> [Required action]: What you return must match the listing below line for line, minus its pictures.

> [Records provided]:
================================

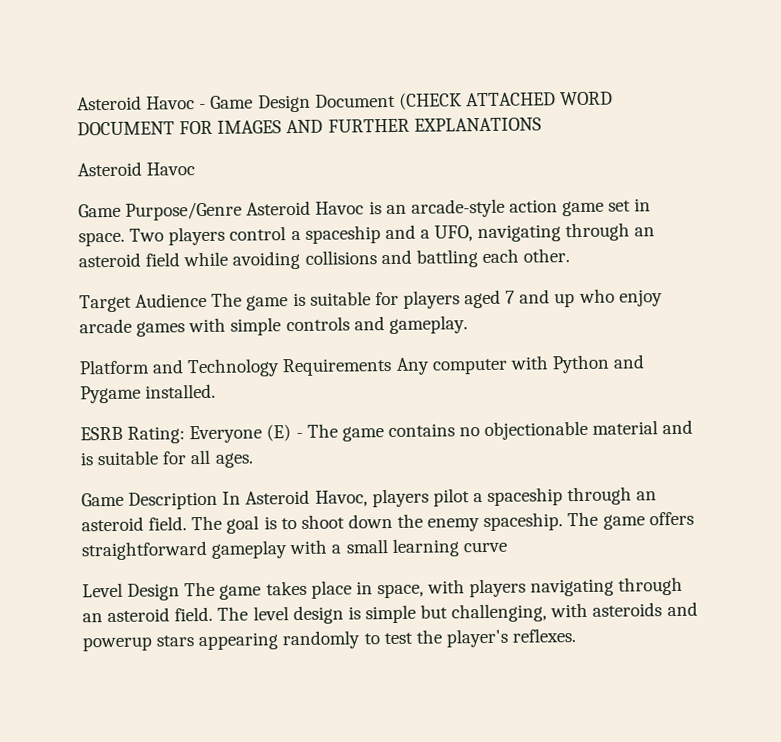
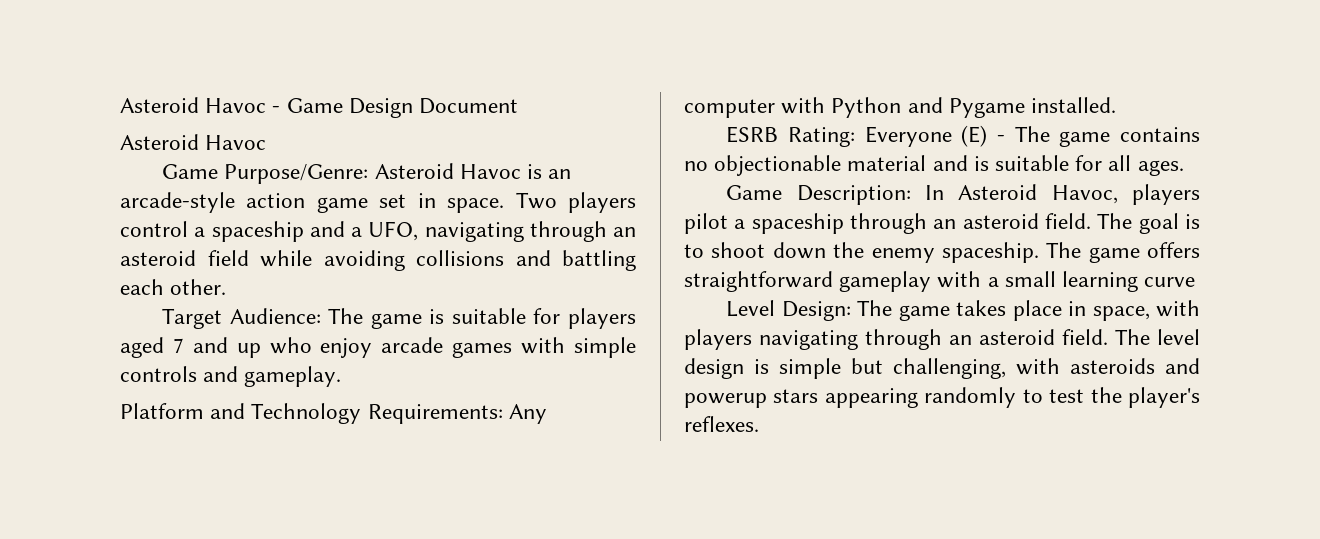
- Asteroid Havoc - Game Design Document (CHECK ATTACHED WORD DOCUMENT FOR IMAGES AND FURTHER EXPLANATIONS
+ Asteroid Havoc - Game Design Document
- Game Purpose/Genre Asteroid Havoc is an arcade-style action game set in space.
+ Game Purpose/Genre: Asteroid Havoc is an arcade-style action game set in space.
- Target Audience The game is suitable for players aged 7 and up who enjoy arcade games with simple controls and gameplay.
+ Target Audience: The game is suitable for players aged 7 and up who enjoy arcade games with simple controls and gameplay.
- Platform and Technology Requirements Any computer with Python and Pygame installed.
+ Platform and Technology Requirements: Any computer with Python and Pygame installed.
- Game Description In Asteroid Havoc, players pilot a spaceship through an asteroid field.
+ Game Description: In Asteroid Havoc, players pilot a spaceship through an asteroid field.
- Level Design The game takes place in space, with players navigating through an asteroid field.
+ Level Design: The game takes place in space, with players navigating through an asteroid field.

================================

> [Response box]:
- Asteroid Havoc - Game Design Document (CHECK ATTACHED WORD DOCUMENT FOR IMAGES AND FURTHER EXPLANATIONS
+ Asteroid Havoc - Game Design Document
- Game Purpose/Genre Asteroid Havoc is an arcade-style action game set in space.
+ Game Purpose/Genre: Asteroid Havoc is an arcade-style action game set in space.
- Target Audience The game is suitable for players aged 7 and up who enjoy arcade games with simple controls and gameplay.
+ Target Audience: The game is suitable for players aged 7 and up who enjoy arcade games with simple controls and gameplay.
- Platform and Technology Requirements Any computer with Python and Pygame installed.
+ Platform and Technology Requirements: Any computer with Python and Pygame installed.
- Game Description In Asteroid Havoc, players pilot a spaceship through an asteroid field.
+ Game Description: In Asteroid Havoc, players pilot a spaceship through an asteroid field.
- Level Design The game takes place in space, with players navigating through an asteroid field.
+ Level Design: The game takes place in space, with players navigating through an asteroid field.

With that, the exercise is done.